» ACTION ITEM
Take the line with "16px -> 11px" as the first and the last line of the data as the end. Write out both and every line between exactly, except pictures.

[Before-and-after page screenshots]
- Opening Delimiter -
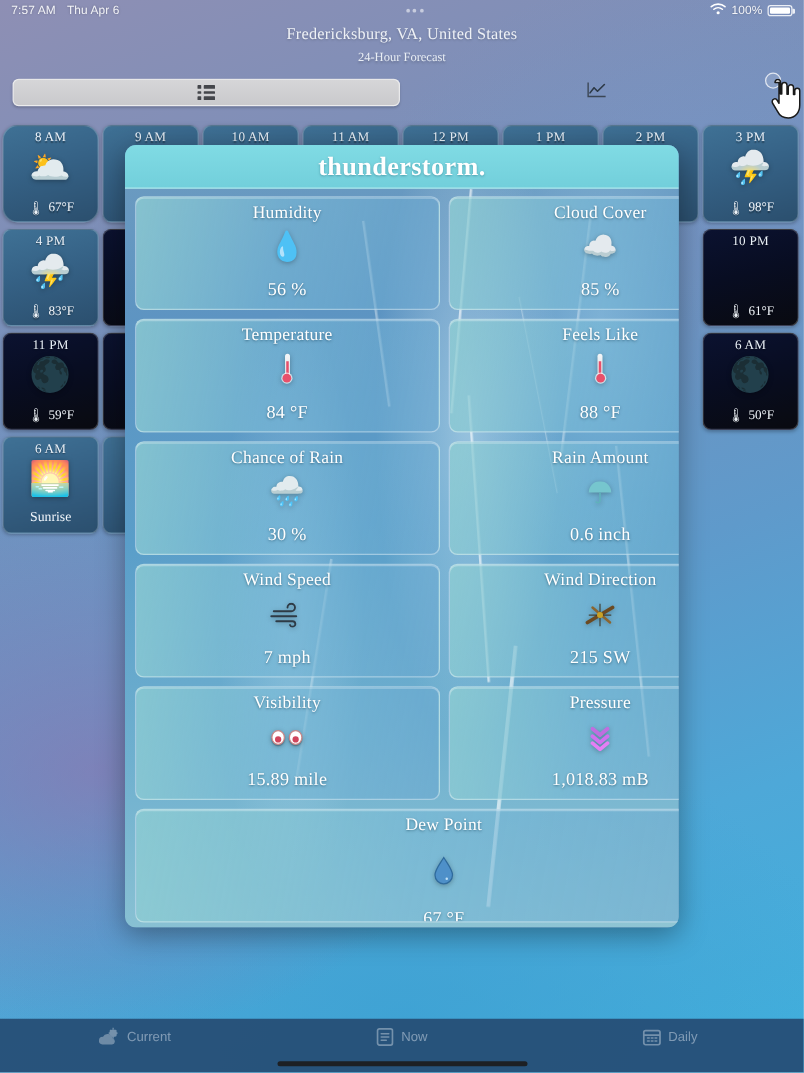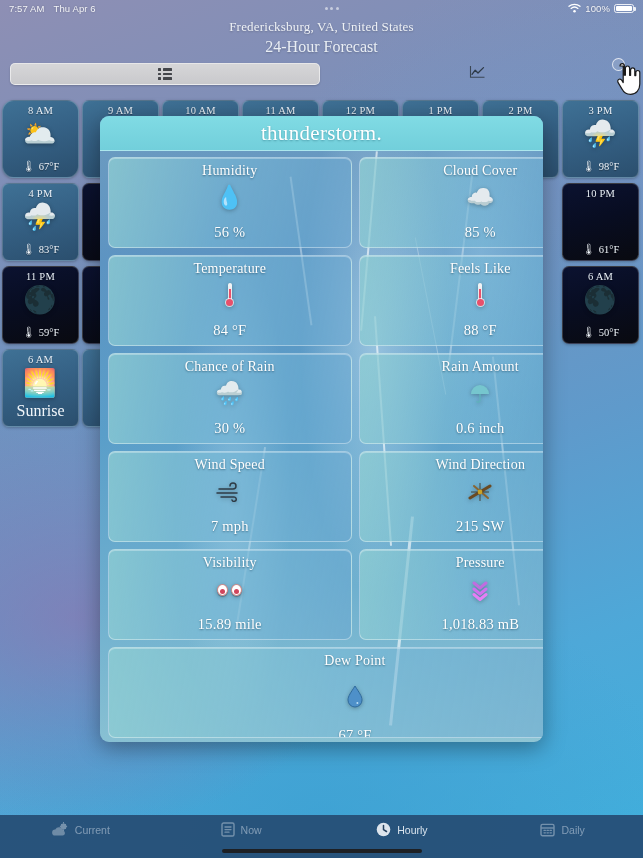"24-Hour Forecast" .header .sub { font-size: 16px -> 10px }
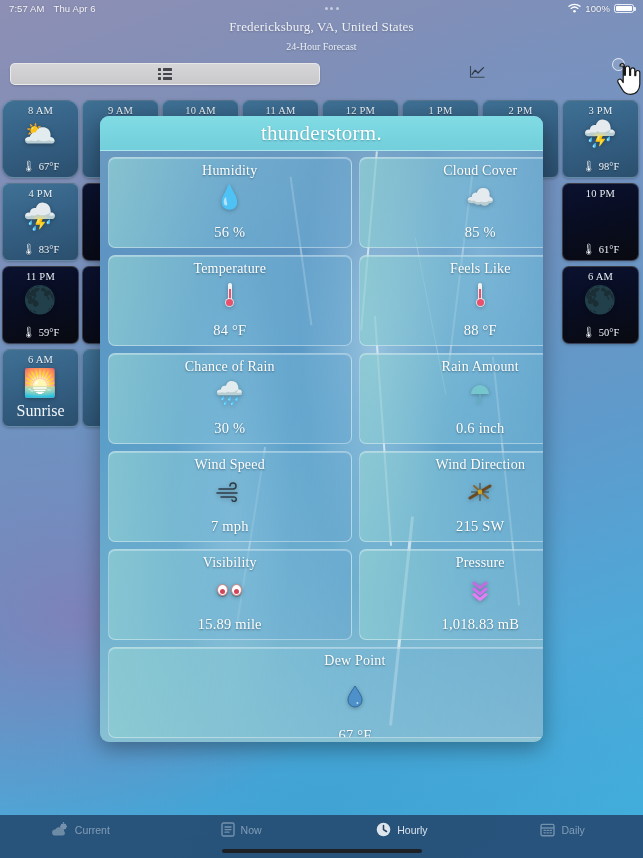"thunderstorm." .modal-head span { font-weight: none -> bold }
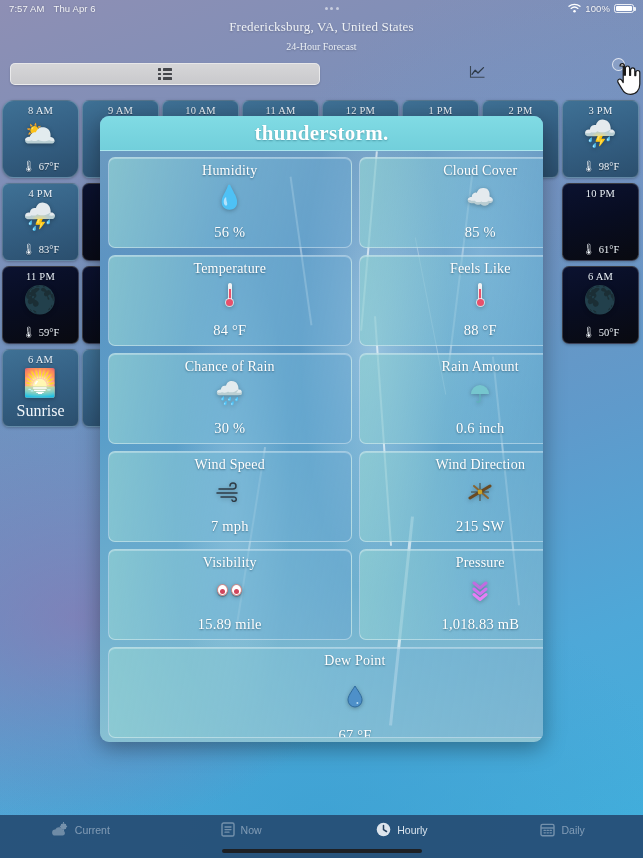"Sunrise" .hcard .lbl { font-size: 16px -> 11px }
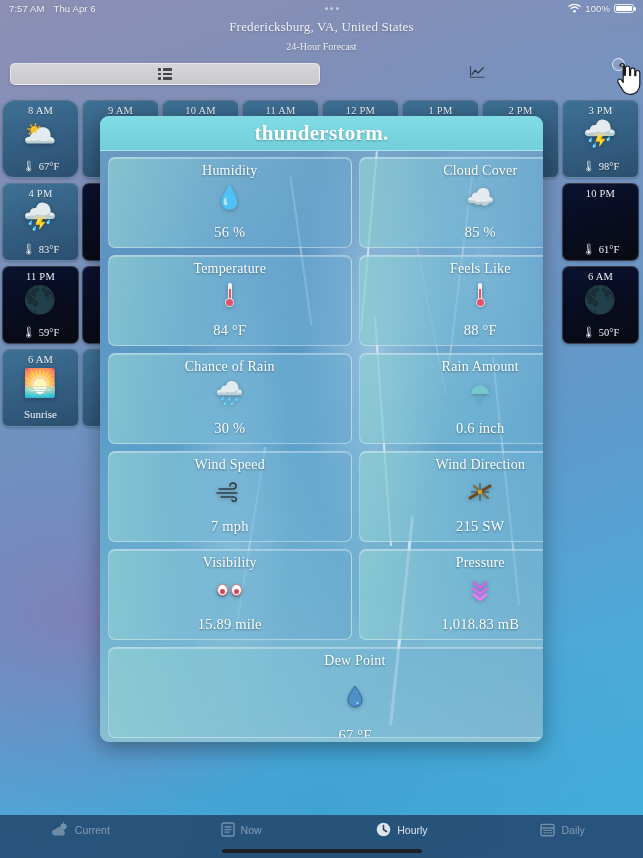"Hourly" div.tab { html: <div> <span> <svg> <circle></circle> <path></path> </svg> </span> <span>Hourly</span> </div> -> none }
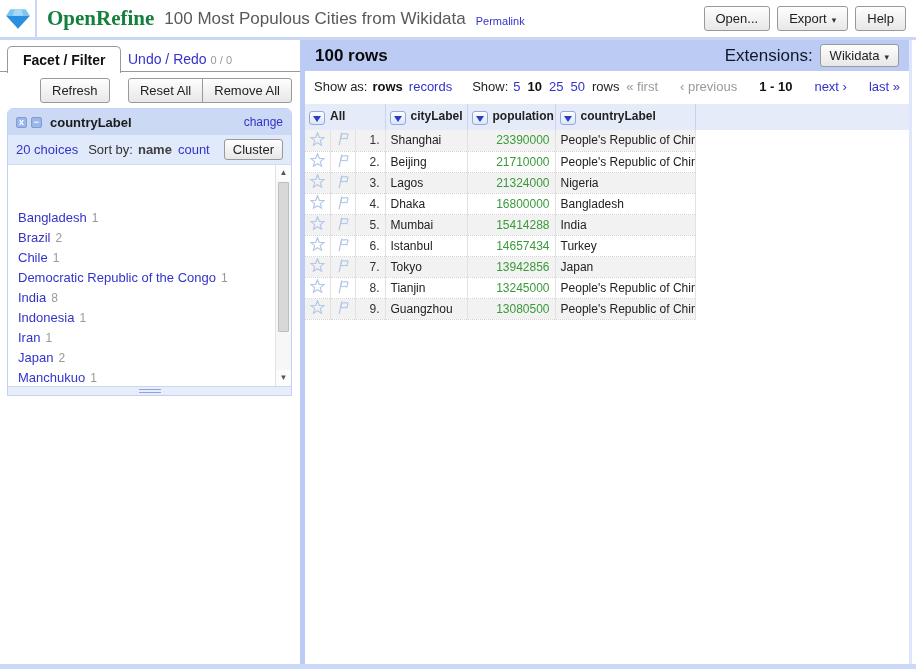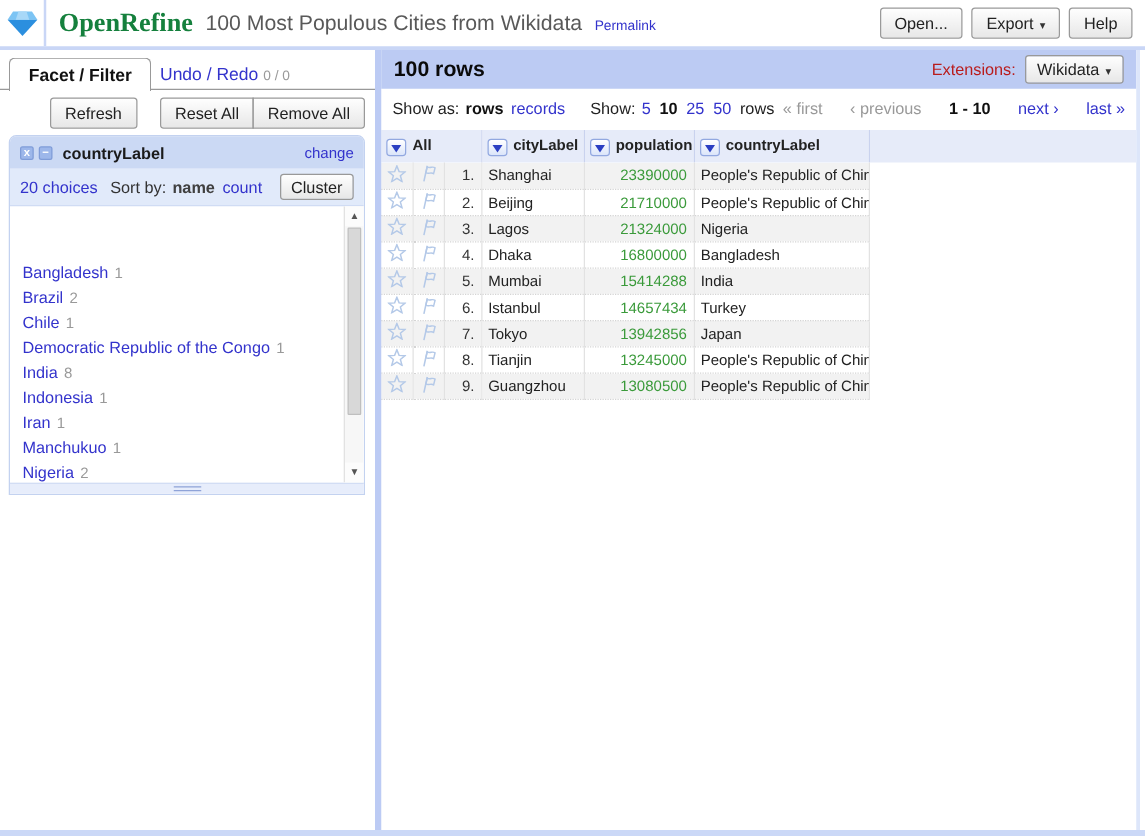"Extensions:" .ext-label { color: #b91c1c -> #0f172a; font-size: 13px -> 17px }
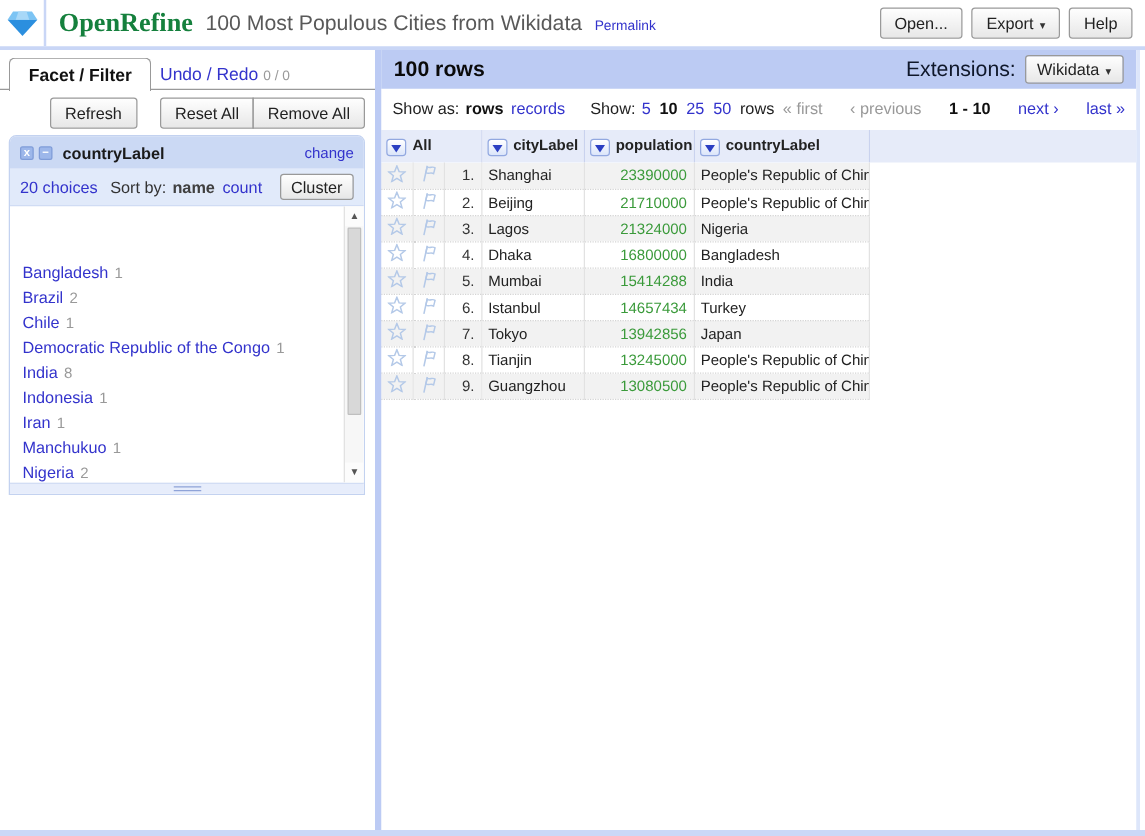"Japan 2" div.choice { html: none -> <div><a>Japan</a><span>2</span></div> }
- Closing Delimiter -
» TASK RESPONSE
"Sunrise" .hcard .lbl { font-size: 16px -> 11px }
"Hourly" div.tab { html: <div> <span> <svg> <circle></circle> <path></path> </svg> </span> <span>Hourly</span> </div> -> none }
"Extensions:" .ext-label { color: #b91c1c -> #0f172a; font-size: 13px -> 17px }
"Japan 2" div.choice { html: none -> <div><a>Japan</a><span>2</span></div> }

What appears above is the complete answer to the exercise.